To that end, the canelés on Seylou's menu are made with millet flour and sweetened with sorghum syrup. The brownies are made with sorghum, and both are inadvertently gluten-free. Abrache is now experimenting with locally sourced butters — rather than the industry standards from Europe — for the croissants, as if baking them with whole wheat wasn't already a feat.
Part of what makes whole-wheat baking tricky is that all the recipes have been written and all the wheat has been bred primarily with white flour in mind — until recently. At the Bread Lab, Bethony's mission was to develop baking techniques for wheat varieties that work well for local farmers, and, without wasting any of their components, to achieve as many flavors as possible.
"So I started sprouting and toasting and popping and malting. I started deconstructing it all and then putting it back together," Bethony recalls. "We came up with this galaxy of different flavors with just the grain."
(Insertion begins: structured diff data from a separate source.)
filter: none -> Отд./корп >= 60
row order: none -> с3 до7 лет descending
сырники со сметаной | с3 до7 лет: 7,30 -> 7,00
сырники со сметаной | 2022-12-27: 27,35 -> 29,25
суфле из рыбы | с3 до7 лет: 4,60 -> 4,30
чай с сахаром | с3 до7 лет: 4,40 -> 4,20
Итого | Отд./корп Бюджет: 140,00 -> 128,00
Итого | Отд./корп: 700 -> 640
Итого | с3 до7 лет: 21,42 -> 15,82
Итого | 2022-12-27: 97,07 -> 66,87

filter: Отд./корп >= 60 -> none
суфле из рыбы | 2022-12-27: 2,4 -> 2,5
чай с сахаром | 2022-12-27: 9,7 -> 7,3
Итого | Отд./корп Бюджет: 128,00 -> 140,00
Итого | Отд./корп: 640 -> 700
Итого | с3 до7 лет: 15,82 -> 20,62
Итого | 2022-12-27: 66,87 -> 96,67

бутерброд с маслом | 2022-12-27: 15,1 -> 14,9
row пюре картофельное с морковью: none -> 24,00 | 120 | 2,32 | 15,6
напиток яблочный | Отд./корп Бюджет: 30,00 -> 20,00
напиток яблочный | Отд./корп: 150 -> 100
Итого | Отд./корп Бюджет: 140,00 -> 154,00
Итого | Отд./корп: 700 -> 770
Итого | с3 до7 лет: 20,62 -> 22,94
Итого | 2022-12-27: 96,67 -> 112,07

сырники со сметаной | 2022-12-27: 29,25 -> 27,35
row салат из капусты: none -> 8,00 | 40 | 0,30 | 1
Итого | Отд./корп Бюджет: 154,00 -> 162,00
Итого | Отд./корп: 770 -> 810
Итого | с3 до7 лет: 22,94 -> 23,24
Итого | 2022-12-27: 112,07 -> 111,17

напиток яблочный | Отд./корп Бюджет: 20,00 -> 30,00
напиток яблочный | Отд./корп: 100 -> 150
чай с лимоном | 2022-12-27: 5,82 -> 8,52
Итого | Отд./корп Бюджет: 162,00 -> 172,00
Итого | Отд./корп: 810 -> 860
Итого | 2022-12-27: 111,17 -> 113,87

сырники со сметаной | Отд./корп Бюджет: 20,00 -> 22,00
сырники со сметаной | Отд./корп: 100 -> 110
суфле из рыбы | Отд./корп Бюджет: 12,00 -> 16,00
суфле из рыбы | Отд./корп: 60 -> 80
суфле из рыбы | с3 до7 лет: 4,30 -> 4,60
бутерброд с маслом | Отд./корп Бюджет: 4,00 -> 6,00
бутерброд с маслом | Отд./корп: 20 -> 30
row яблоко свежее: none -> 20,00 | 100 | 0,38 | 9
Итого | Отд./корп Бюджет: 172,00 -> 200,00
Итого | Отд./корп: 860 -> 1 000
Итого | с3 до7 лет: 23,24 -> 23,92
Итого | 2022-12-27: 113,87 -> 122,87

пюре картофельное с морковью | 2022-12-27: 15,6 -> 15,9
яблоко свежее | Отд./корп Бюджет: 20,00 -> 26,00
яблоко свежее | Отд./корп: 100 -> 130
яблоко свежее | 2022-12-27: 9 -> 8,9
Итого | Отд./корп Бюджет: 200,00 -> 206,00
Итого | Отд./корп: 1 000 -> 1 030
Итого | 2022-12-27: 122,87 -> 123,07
These experiments were intended to prove the theory that what's good for the soils is good for human health and can taste better, too. It's one that bakers such as in Northern California, Josey Baker (that's his real name) in San Francisco and Marc Vetri in Philadelphia have been testing on patrons for a few years now, translating local ingredients into whole-grain loaves.
After the Bread Lab, Bethony worked briefly with another forerunner of this breed of baking, New York chef Dan Barber, to help design his bread program at Blue Hill at Stone Barns. (The chef is so into whole grains that he had Jones breed a new, flavor-first variety called Barber Wheat expressly for whole-wheat baking.)
"What all these bakers would say is they're not forcing anything on anyone," says the Bread Lab's Jones, whose annual Grain Gathering attracts the industry's leading bakers, millers, growers and breeders. "What we know as bakers is there is value in using the whole kernel. The beauty for many of us is it comes with flavor and nuance. There's no compromise."
For Bethony, turning the daily experiments of the Bread Lab into consistent, commercial loaves won't be easy. But neither was making "good bread" out of whole grains and nothing but the grains.
"Why not?" he says. "It just has to be tried."